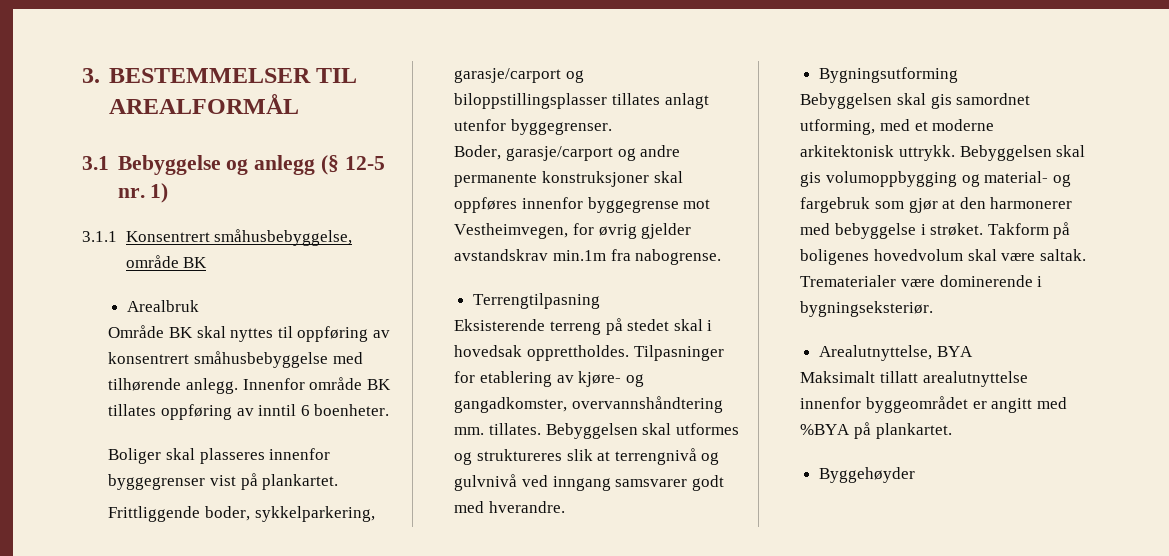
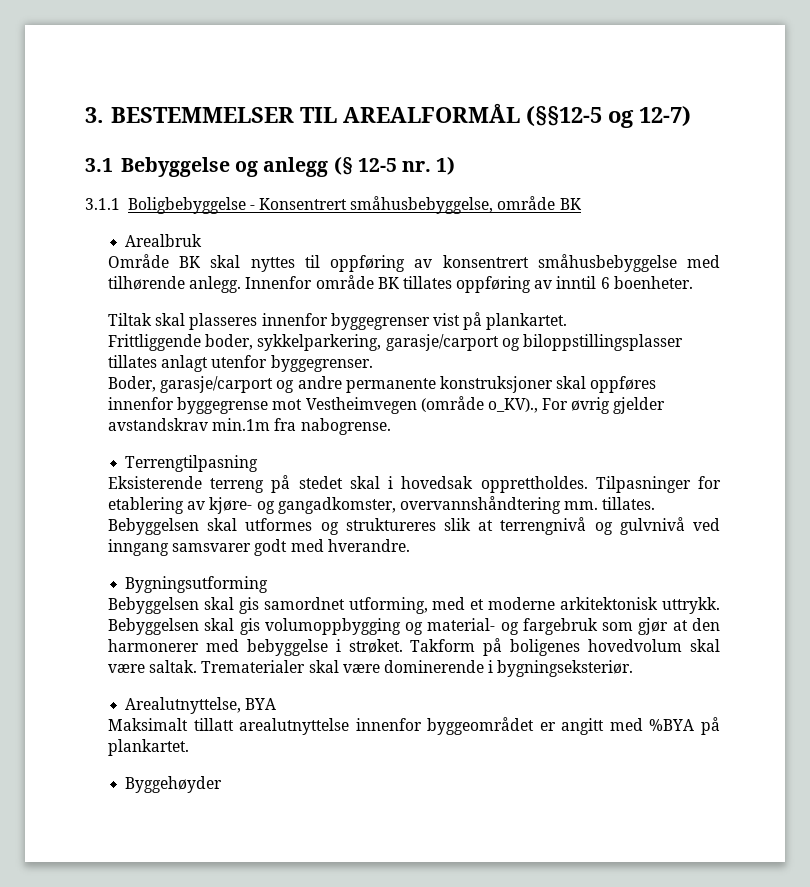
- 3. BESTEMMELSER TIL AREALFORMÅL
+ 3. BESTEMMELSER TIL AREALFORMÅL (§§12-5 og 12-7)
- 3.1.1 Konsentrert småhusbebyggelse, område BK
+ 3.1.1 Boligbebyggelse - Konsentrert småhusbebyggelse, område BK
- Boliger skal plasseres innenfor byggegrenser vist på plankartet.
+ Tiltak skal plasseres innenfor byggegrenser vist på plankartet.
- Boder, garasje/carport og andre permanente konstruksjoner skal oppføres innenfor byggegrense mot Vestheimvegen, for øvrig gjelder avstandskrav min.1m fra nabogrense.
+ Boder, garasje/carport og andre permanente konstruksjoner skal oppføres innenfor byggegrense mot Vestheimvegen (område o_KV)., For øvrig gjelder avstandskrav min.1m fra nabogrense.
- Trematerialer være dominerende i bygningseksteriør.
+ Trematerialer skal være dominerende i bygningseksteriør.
---
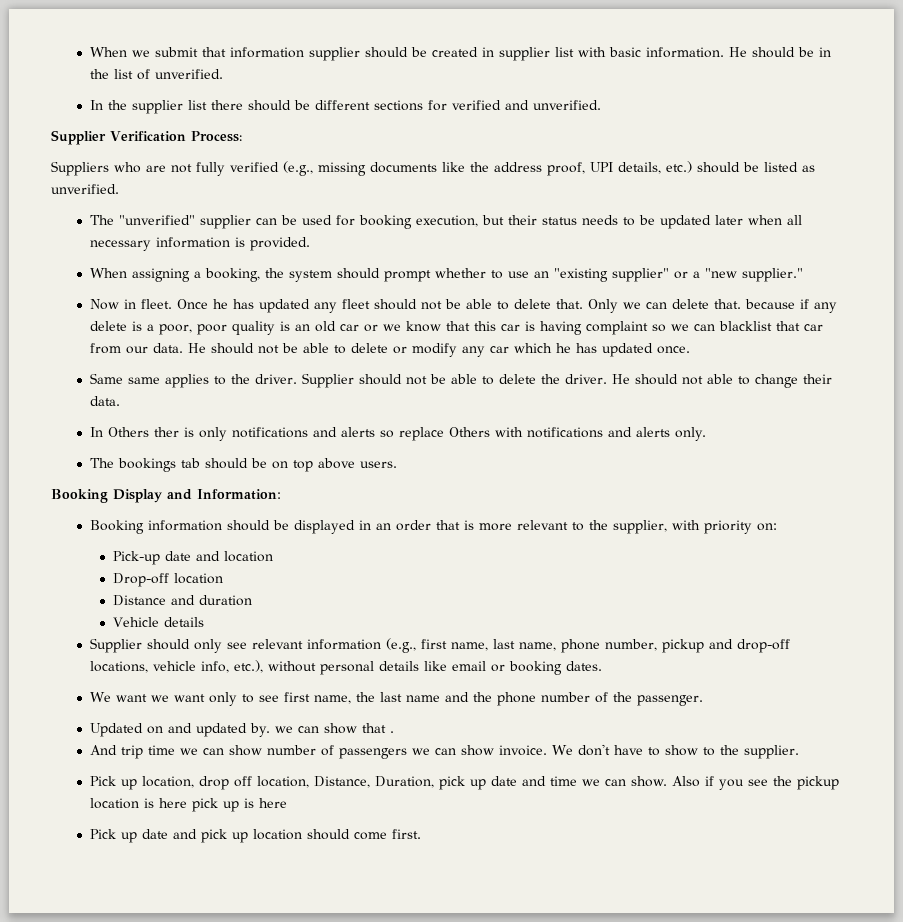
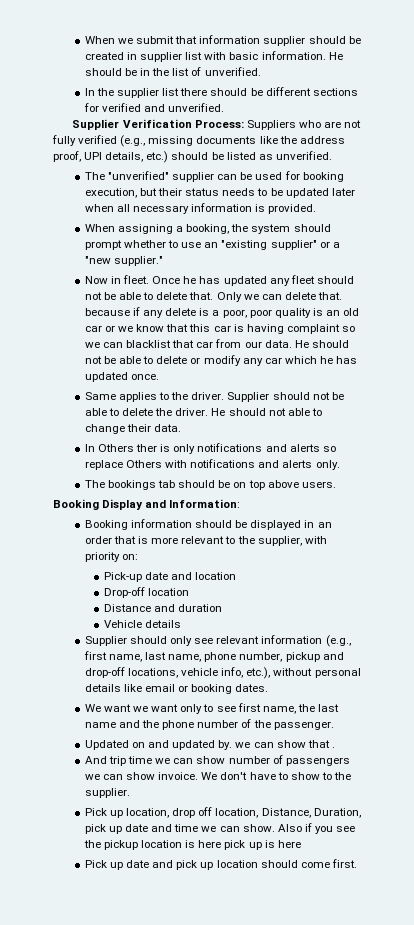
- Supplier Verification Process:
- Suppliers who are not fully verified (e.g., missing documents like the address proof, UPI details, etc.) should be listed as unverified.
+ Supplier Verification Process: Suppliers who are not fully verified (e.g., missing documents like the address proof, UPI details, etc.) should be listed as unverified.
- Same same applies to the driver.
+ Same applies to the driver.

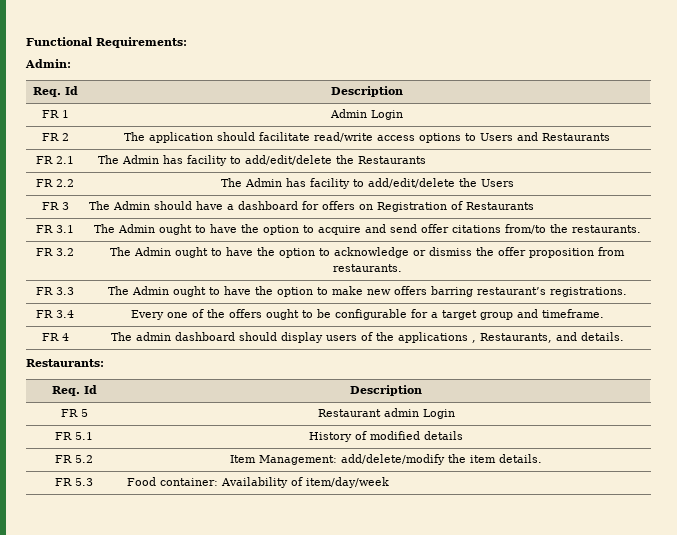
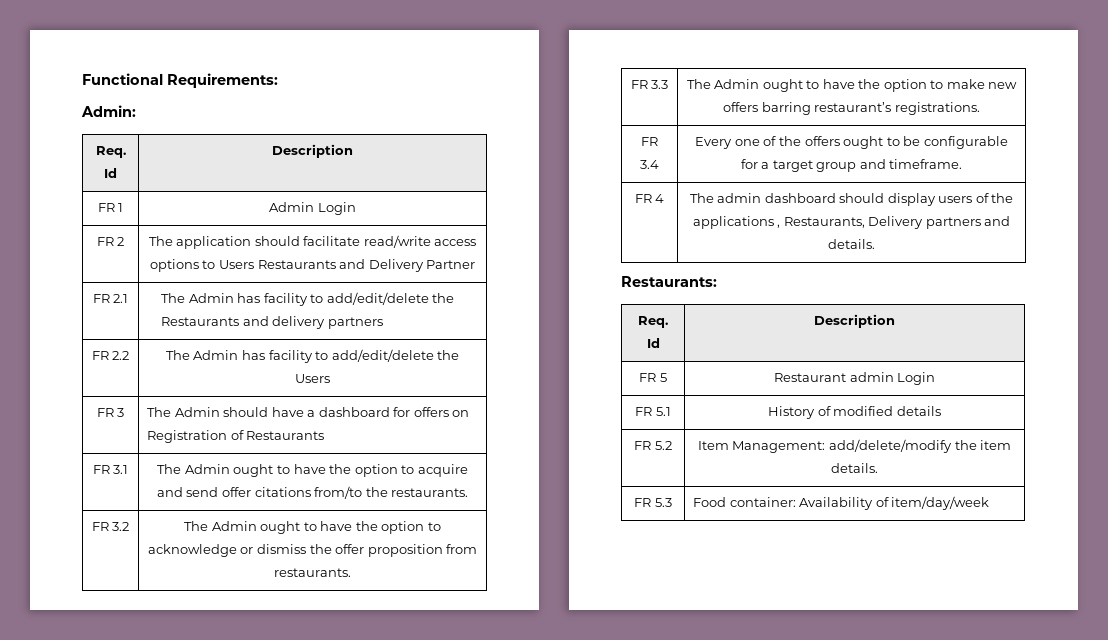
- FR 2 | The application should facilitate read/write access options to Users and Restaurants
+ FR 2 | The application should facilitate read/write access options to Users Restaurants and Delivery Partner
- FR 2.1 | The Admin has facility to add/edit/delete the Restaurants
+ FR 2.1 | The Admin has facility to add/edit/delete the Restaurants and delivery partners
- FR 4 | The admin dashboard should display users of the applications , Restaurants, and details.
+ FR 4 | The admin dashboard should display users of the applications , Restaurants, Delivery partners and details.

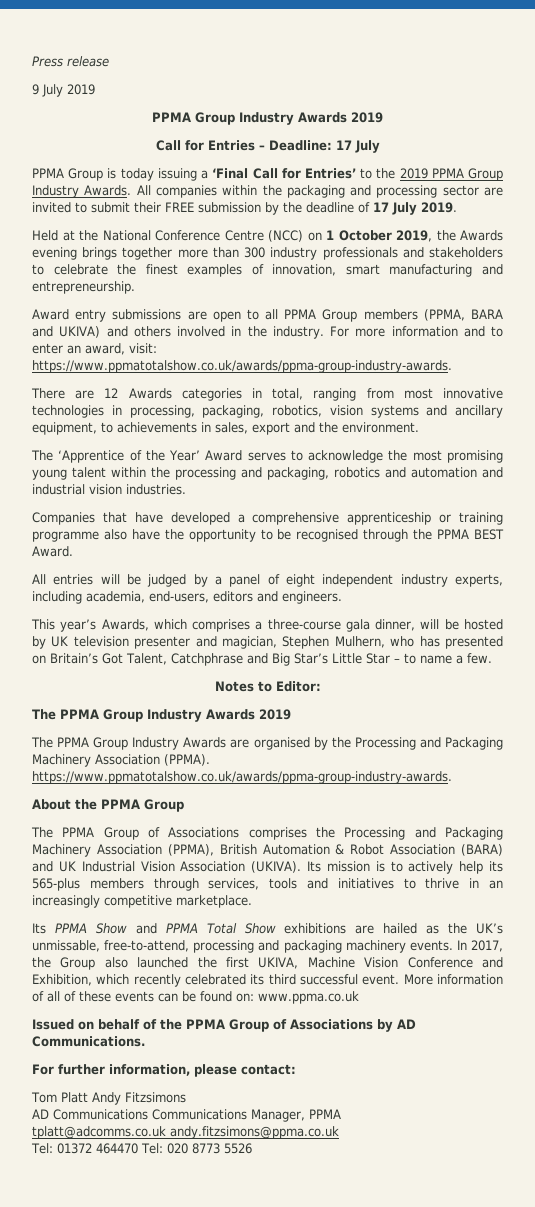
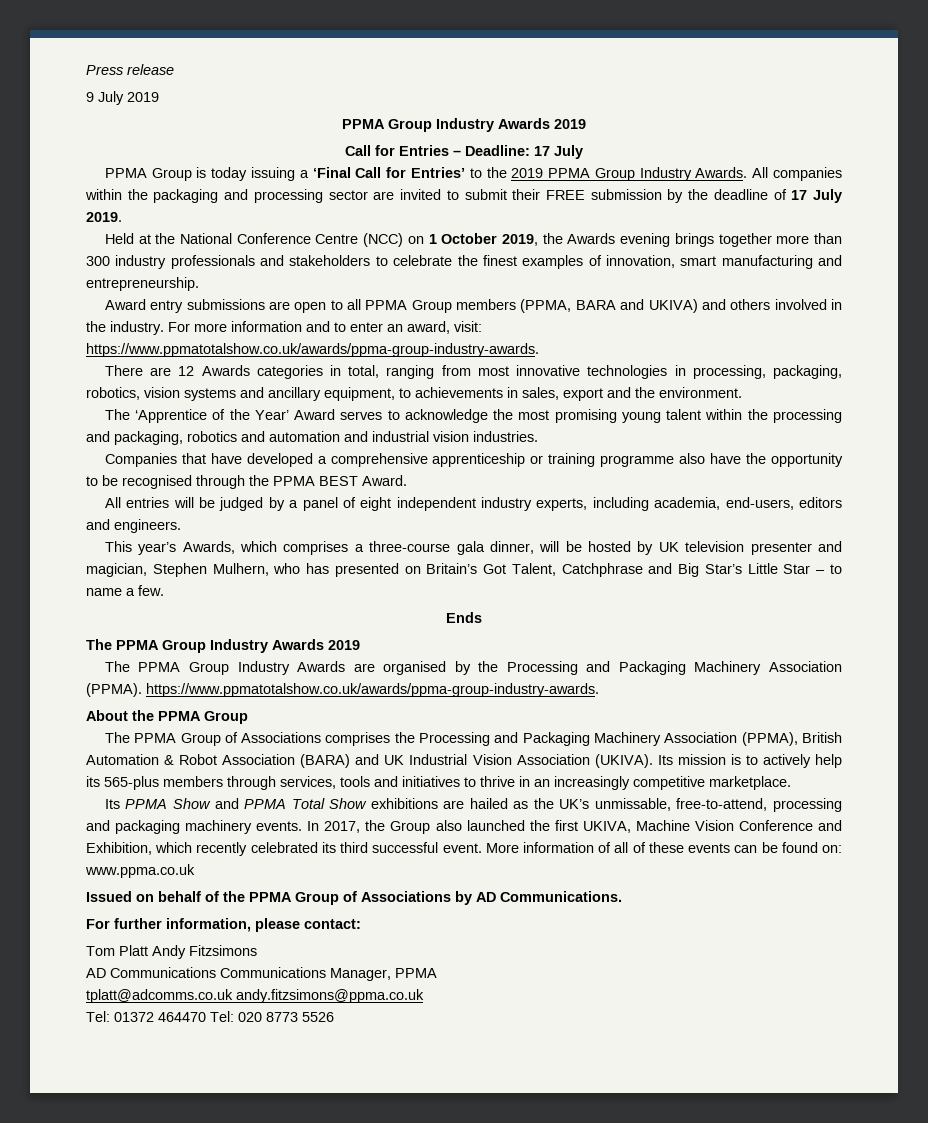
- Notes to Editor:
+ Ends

**Work to complete**
Reproduce exactly the lines of the records above from the one with "- Konsentrert småhusbebyggelse, område BK" to the one with "- Boder, garasje/carport", both included, and leave out everything else.

**Result of the exercise**
+ 3.1.1 Boligbebyggelse - Konsentrert småhusbebyggelse, område BK
- Boliger skal plasseres innenfor byggegrenser vist på plankartet.
+ Tiltak skal plasseres innenfor byggegrenser vist på plankartet.
- Boder, garasje/carport og andre permanente konstruksjoner skal oppføres innenfor byggegrense mot Vestheimvegen, for øvrig gjelder avstandskrav min.1m fra nabogrense.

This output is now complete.